Step 9 – Pass through USB Extension Cord

  • Go back to the tilt housing and check if your USB or Lightning extension will fit through the hole in the back.
  • My USB extension wouldn’t quite fit, so I widened the hole with a step bit.
  • To make this easier you can easily remove the entire tilt assembly by pulling it straight forward away from the motors.
  • Start with the base and pass your USB extension through the base into the body making sure to leave slack in the base so that it doesn’t pull out of the camera when it is turned.
  • Pass it though the tilt housing and then reattach the tilt housing to the main body.

Step 10 – 3D Print the Camera Housing or Create Your Own Bracket

  • I already did the work of creating a printable 3D model that works with the InfiRay Xinfrared T2 Pro and the light linked above. You can download it here. It is meant to be used with 3mm heat-set nuts.
  • If you have a different light or a different camera, you may need to make some adjustments to the model.
  • Print the model without supports. Using a soldering iron or similar, press in the brass nuts so that they are flush with the top of the model.
  • Place your camera into the printed piece. Use M3 screws to screw in the back cover that holds the camera in place.
  • Attach USB extension cable.
  • Now get the original screws that held in the diffusion plate and use them to attach the printed camera bracket to the tilt assembly.

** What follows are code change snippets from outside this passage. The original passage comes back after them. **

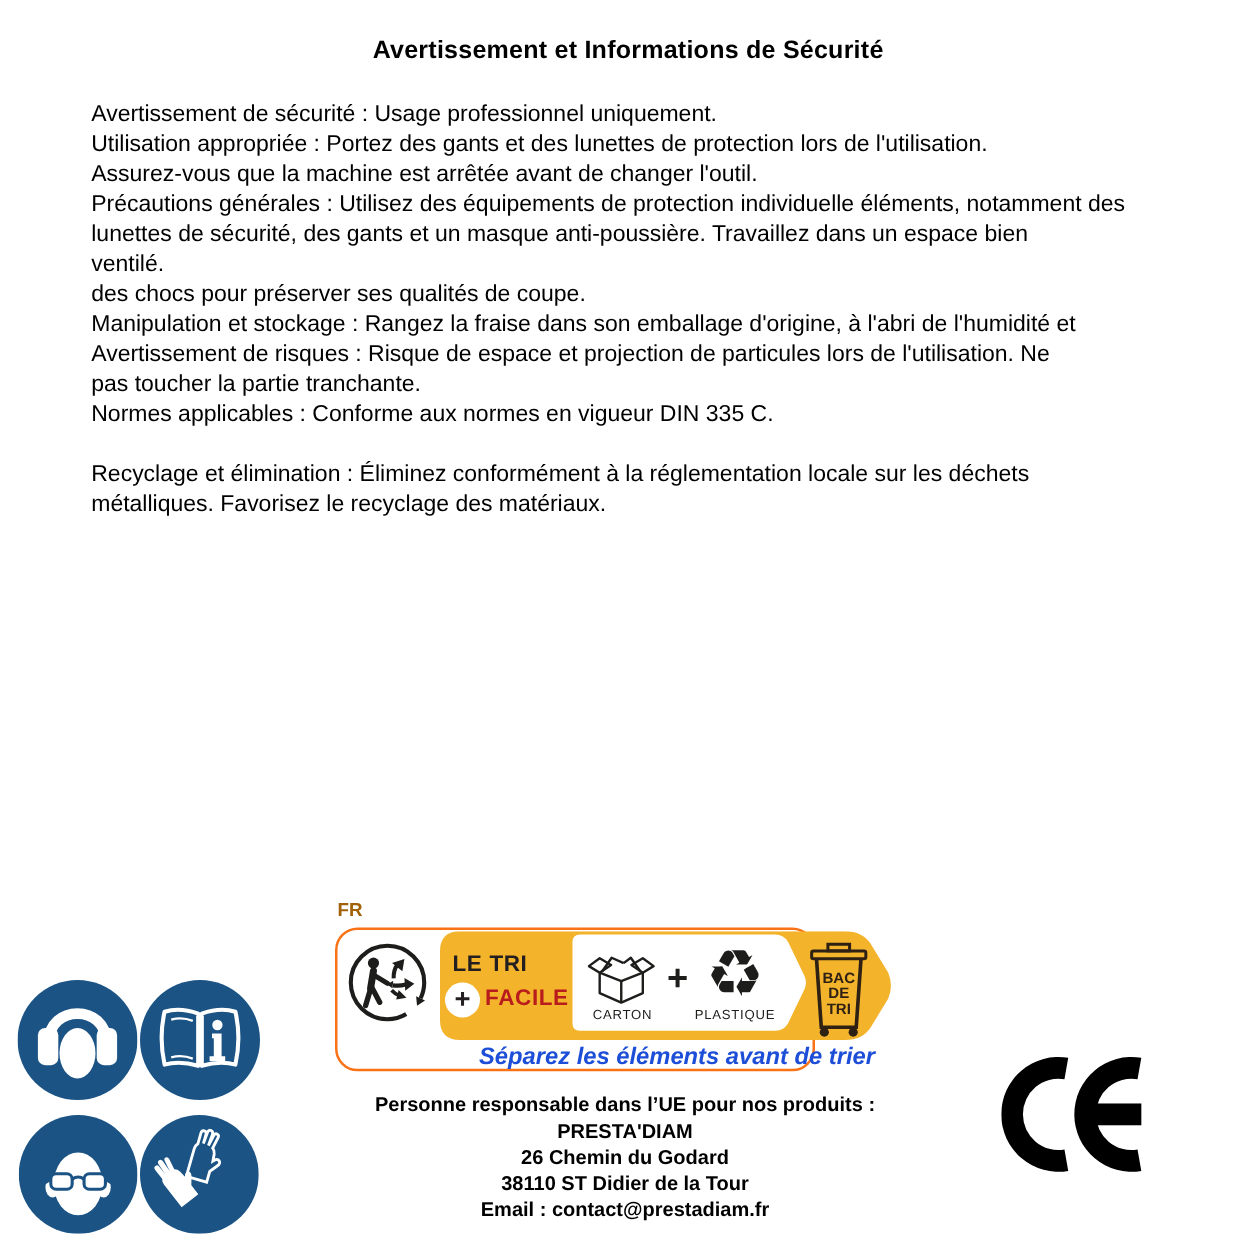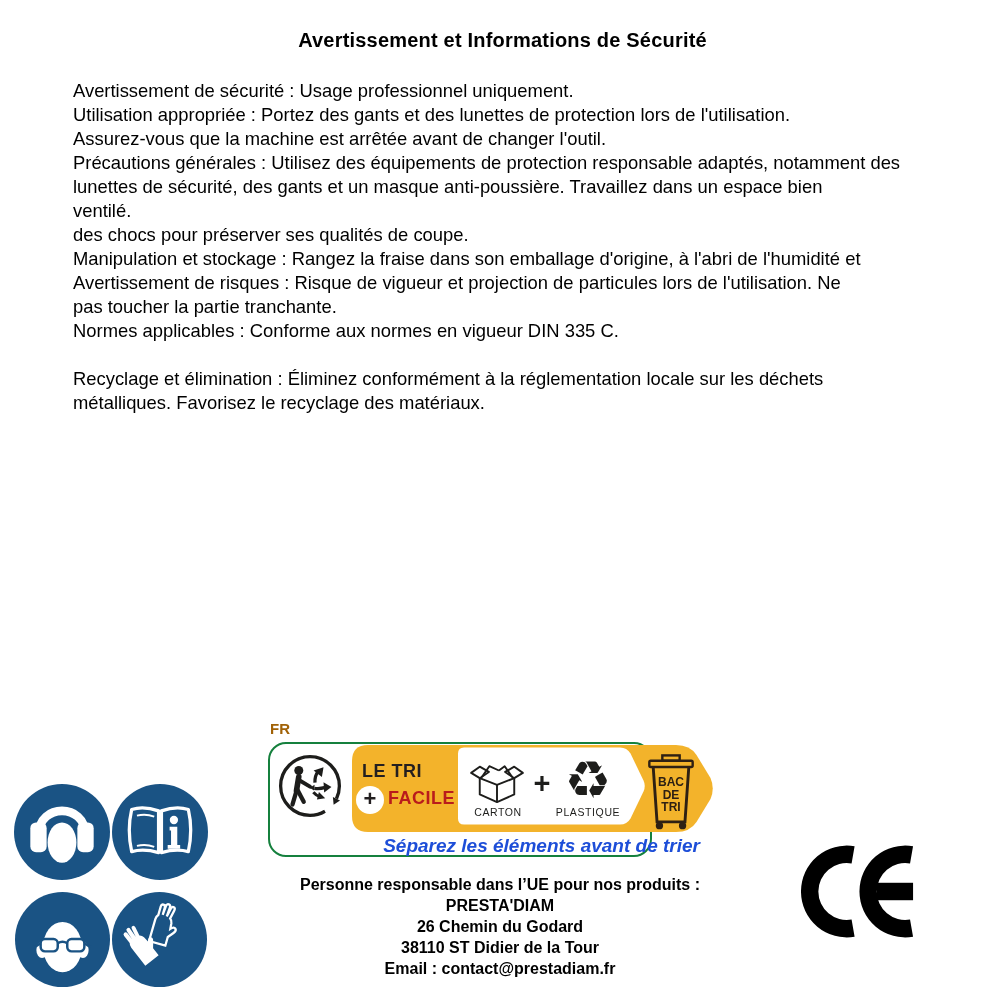"Précautions générales : Utilisez des" div.line { text: responsable adaptés -> individuelle éléments }
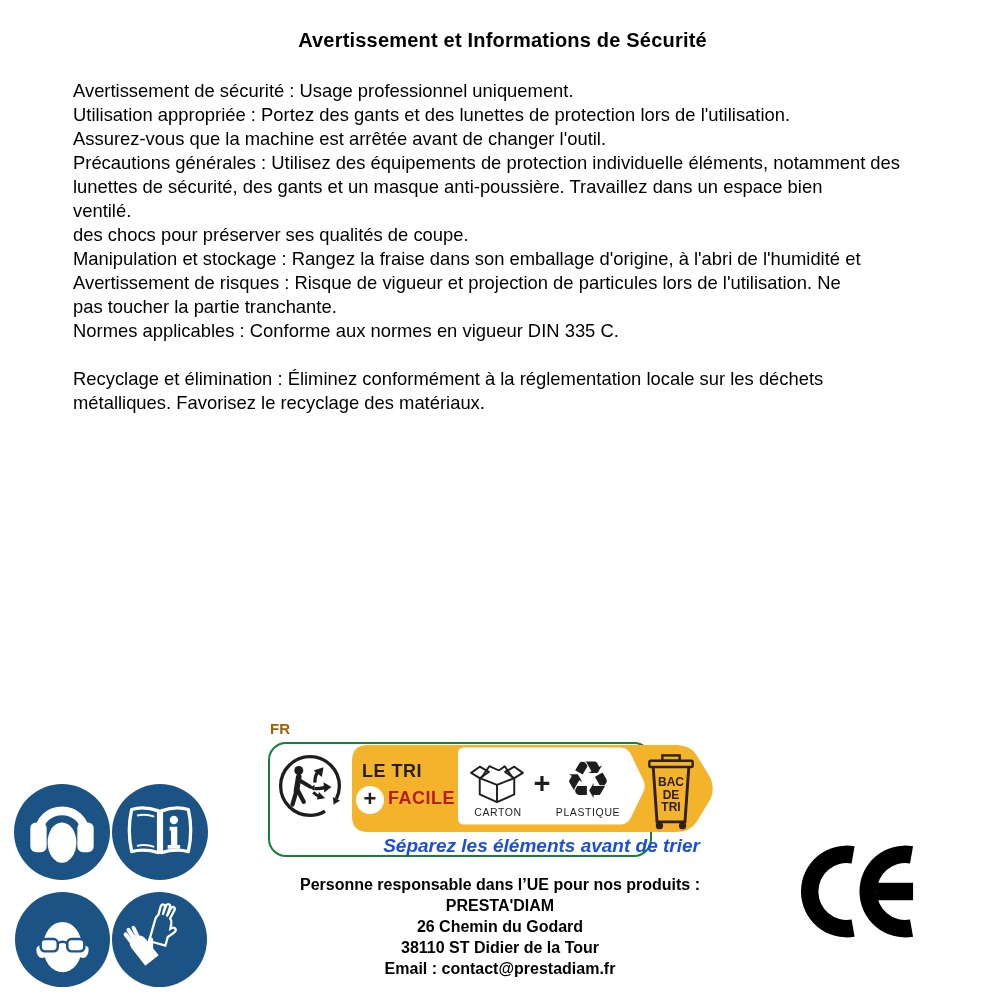"Avertissement de risques : Risque" div.line { text: vigueur -> espace }
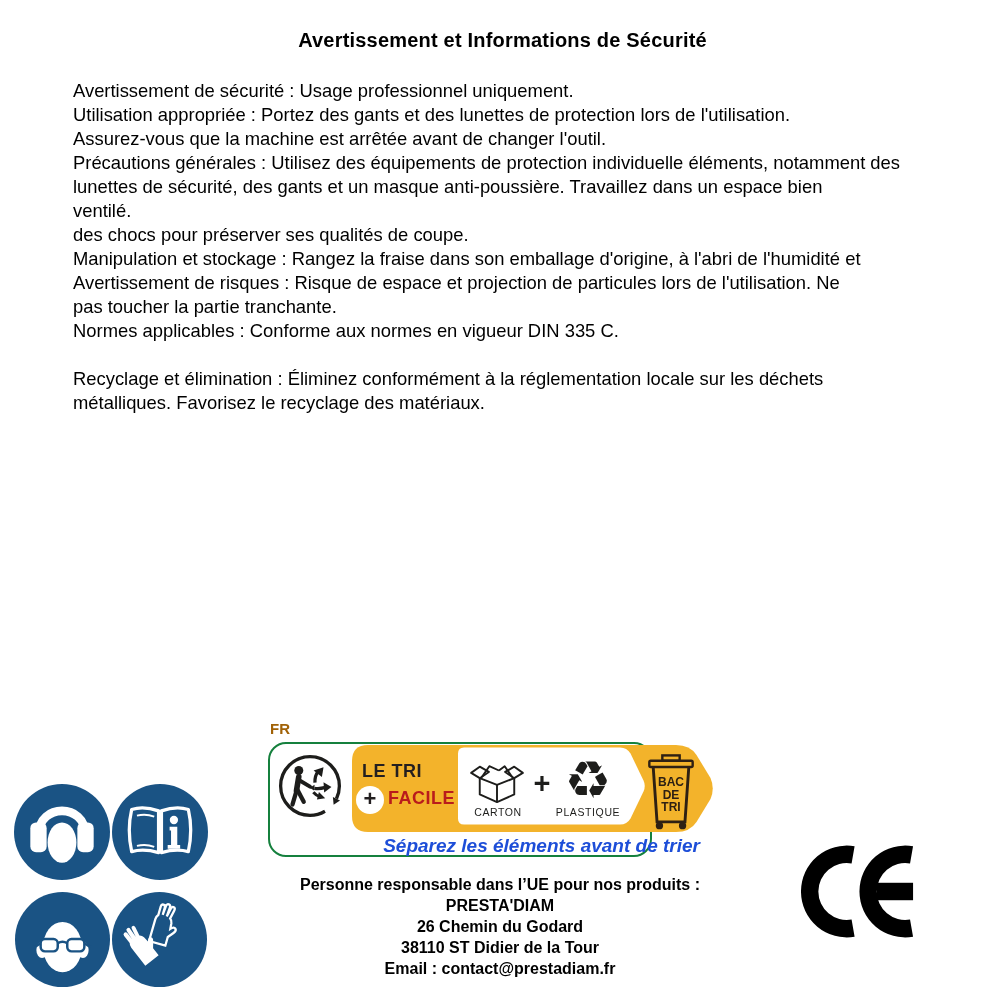"LE TRI" .tri-label { border: 2px solid #15803d -> 2px solid #f97316 }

Step 11 – Reassemble the Necessary Components

  • You don’t have to reassemble everything, so it is a little easier to put back together.
  • If you removed the tilt assembly go ahead and reinstall it now.
  • Next, reattach the black bezel that you removed in step 5. This step isn’t strictly necessary as the 3D printed part is already screwed in, but it makes it look a little nicer.
  • Then reattach the base from step 7 and put the rubber mat back on the base.
  • Reattach the top cover from step 4.
  • Finally reattach the handle from step 3.
  • You cannot add any of the other components like the clear plastic housing because it would block the thermal camera (thermal can’t see through glass or plastic).

Step 12 – Mount Thermal Camera Turret on Vehicle

  • Mount the turret on top of your vehicle and route the cords inside.
  • Plug in your phone or tablet and go find some wildlife!